[Required work] A single stretch of the material below is to be transcribed exactly, starting at the line with "border:1px solid #b7c7d8; border-top:1px" and ending after the line with "display:flex; align-items:center; gap:20px;".

[Given information]
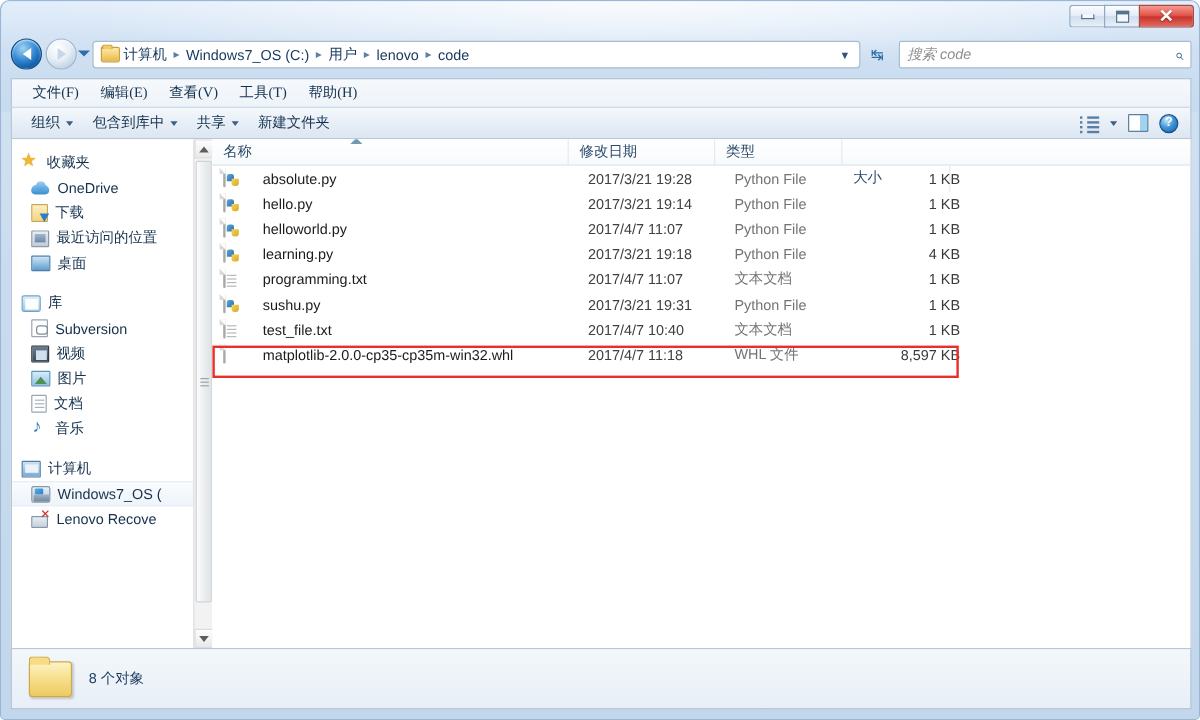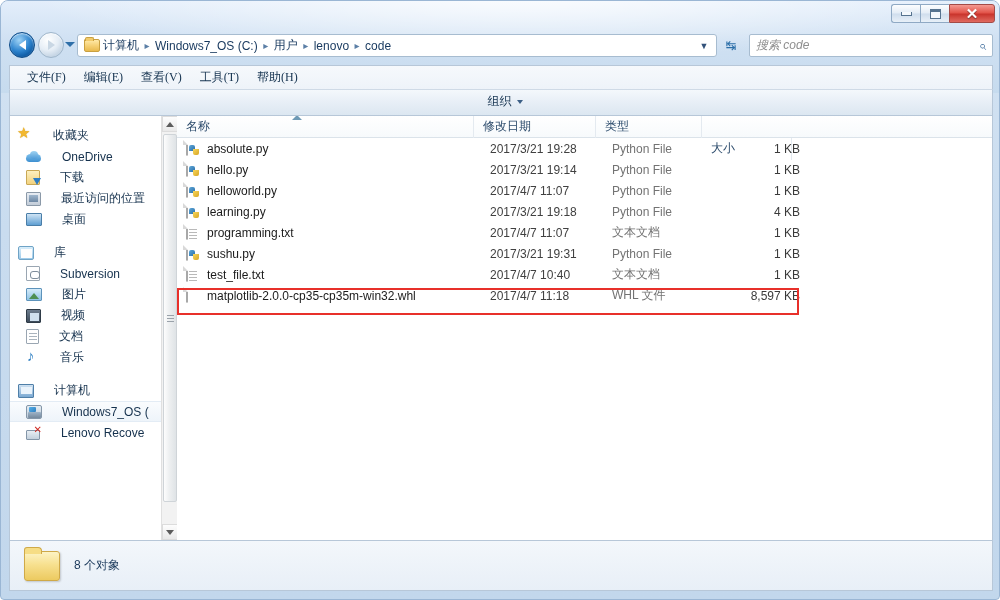--- a/index.html
+++ b/index.html
@@ -114,21 +114,21 @@
     border:1px solid #b7c7d8; border-bottom:none;
     display:flex; align-items:center; padding-left:8px; gap:0;font-family:Liberation Serif, serif;
   }
   .menuitem { font-size:12px; color:#14324f; padding:2px 9px; }
 
   
   .cmdbar {
     position:absolute; left:8px; top:88px; width:984px; height:27px;
     background: linear-gradient(180deg,#f4f8fc 0%, #e7eef6 52%, #dce7f1 100%);
     border:1px solid #b7c7d8; border-top:1px solid #cfdae6;
-    display:flex; align-items:center; padding-left:8px;flex-direction:column;
+    display:flex; align-items:center; padding-left:8px;
   }
   .cmditem { font-size:12px; color:#14324f; padding:3px 8px; display:flex; align-items:center; gap:5px; }
   .caret { width:0;height:0;border-left:3.5px solid transparent;border-right:3.5px solid transparent;border-top:4px solid #3c5f86; }
   .cmdright { margin-left:auto; display:flex; align-items:center; gap:9px; padding-right:10px; }
   .icon-views { width:17px;height:14px; position:relative; }
   .icon-views .bars { position:absolute; left:7px; top:1px; }
   .icon-views .bars i { display:block; width:10px;height:2px;background:#5a7ea6;margin-bottom:2px;}
   .icon-views .dots { position:absolute; left:1px; top:1px; }
   .icon-views .dots i { display:block; width:2px;height:2px;background:#5a7ea6;margin-bottom:2px;}
   .icon-pane {
@@ -147,21 +147,21 @@
     position:absolute; left:8px; top:115px; width:984px; height:425px;
     background:#fff; border:1px solid #b7c7d8; border-top:none;
     display:flex; overflow:hidden;
   }
   .navpane {
     width:167px; height:100%; background:#fff;
     position:relative; overflow:hidden; flex:none;
   }
   .nav-scroll { padding-top:9px; }
   .navitem {
-    height:21px; display:flex; align-items:center; gap:20px;
+    height:21px; display:flex; align-items:center; gap:6px;
     font-size:12px; color:#15314d; padding-left:16px; white-space:nowrap;
   }
   .navitem.head { padding-left:8px; font-weight:normal; }
   .navitem.sel {
     background: linear-gradient(180deg,#fafcfe 0%, #eef4fa 100%);
     border-top:1px solid #e3ecf5; border-bottom:1px solid #e3ecf5;
   }
   .navgap { height:12px; }
   .nicon { width:16px;height:16px; flex:none; position:relative; }
 
@@ -202,21 +202,21 @@
     position:absolute; left:115px; top:-1px;
     width:0;height:0;border-left:5px solid transparent;border-right:5px solid transparent;
     border-bottom:5px solid #6f9ab5;
   }
 
   
   .rows { position:relative; }
   .row {
     height:21px; display:flex; align-items:center; font-size:12px; color:#1b1b1b;
   }
-  .cell-name { width:297px; display:flex; align-items:center; gap:7px; padding-left:9px; flex:none; }
+  .cell-name { width:297px; display:flex; align-items:center; gap:19px; padding-left:9px; flex:none; }
   .cell-date { width:122px; color:#404040; flex:none;margin-left:16px; }
   .cell-type { width:106px; color:#737373; flex:none; }
   .cell-size { width:90px; color:#3a3a3a; text-align:right; padding-right:8px; flex:none; }
 
   
   .fico { width:14px; height:16px; flex:none; position:relative; }
   .page {
     width:13px;height:16px; background:#fff; border:1px solid #a8a8a8;
     position:relative; border-radius:1px;
   }
@@ -453,26 +453,26 @@
 
         <div class="navitem head">
           <span class="nicon ico-lib"></span>
           <span>库</span>
         </div>
         <div class="navitem">
           <span class="nicon ico-svn"></span>
           <span>Subversion</span>
         </div>
         <div class="navitem">
+          <span class="nicon ico-video"></span>
+          <span>视频</span>
+        </div>
+        <div class="navitem">
           <span class="nicon ico-pic"></span>
           <span>图片</span>
-        </div>
-        <div class="navitem">
-          <span class="nicon ico-video"></span>
-          <span>视频</span>
         </div>
         <div class="navitem">
           <span class="nicon ico-doc"></span>
           <span>文档</span>
         </div>
         <div class="navitem">
           <span class="nicon ico-music"></span>
           <span>音乐</span>
         </div>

[Response to this exercise]
     border:1px solid #b7c7d8; border-top:1px solid #cfdae6;
-    display:flex; align-items:center; padding-left:8px;flex-direction:column;
+    display:flex; align-items:center; padding-left:8px;
   }
   .cmditem { font-size:12px; color:#14324f; padding:3px 8px; display:flex; align-items:center; gap:5px; }
   .caret { width:0;height:0;border-left:3.5px solid transparent;border-right:3.5px solid transparent;border-top:4px solid #3c5f86; }
   .cmdright { margin-left:auto; display:flex; align-items:center; gap:9px; padding-right:10px; }
   .icon-views { width:17px;height:14px; position:relative; }
   .icon-views .bars { position:absolute; left:7px; top:1px; }
   .icon-views .bars i { display:block; width:10px;height:2px;background:#5a7ea6;margin-bottom:2px;}
   .icon-views .dots { position:absolute; left:1px; top:1px; }
   .icon-views .dots i { display:block; width:2px;height:2px;background:#5a7ea6;margin-bottom:2px;}
   .icon-pane {
@@ -147,21 +147,21 @@
     position:absolute; left:8px; top:115px; width:984px; height:425px;
     background:#fff; border:1px solid #b7c7d8; border-top:none;
     display:flex; overflow:hidden;
   }
   .navpane {
     width:167px; height:100%; background:#fff;
     position:relative; overflow:hidden; flex:none;
   }
   .nav-scroll { padding-top:9px; }
   .navitem {
-    height:21px; display:flex; align-items:center; gap:20px;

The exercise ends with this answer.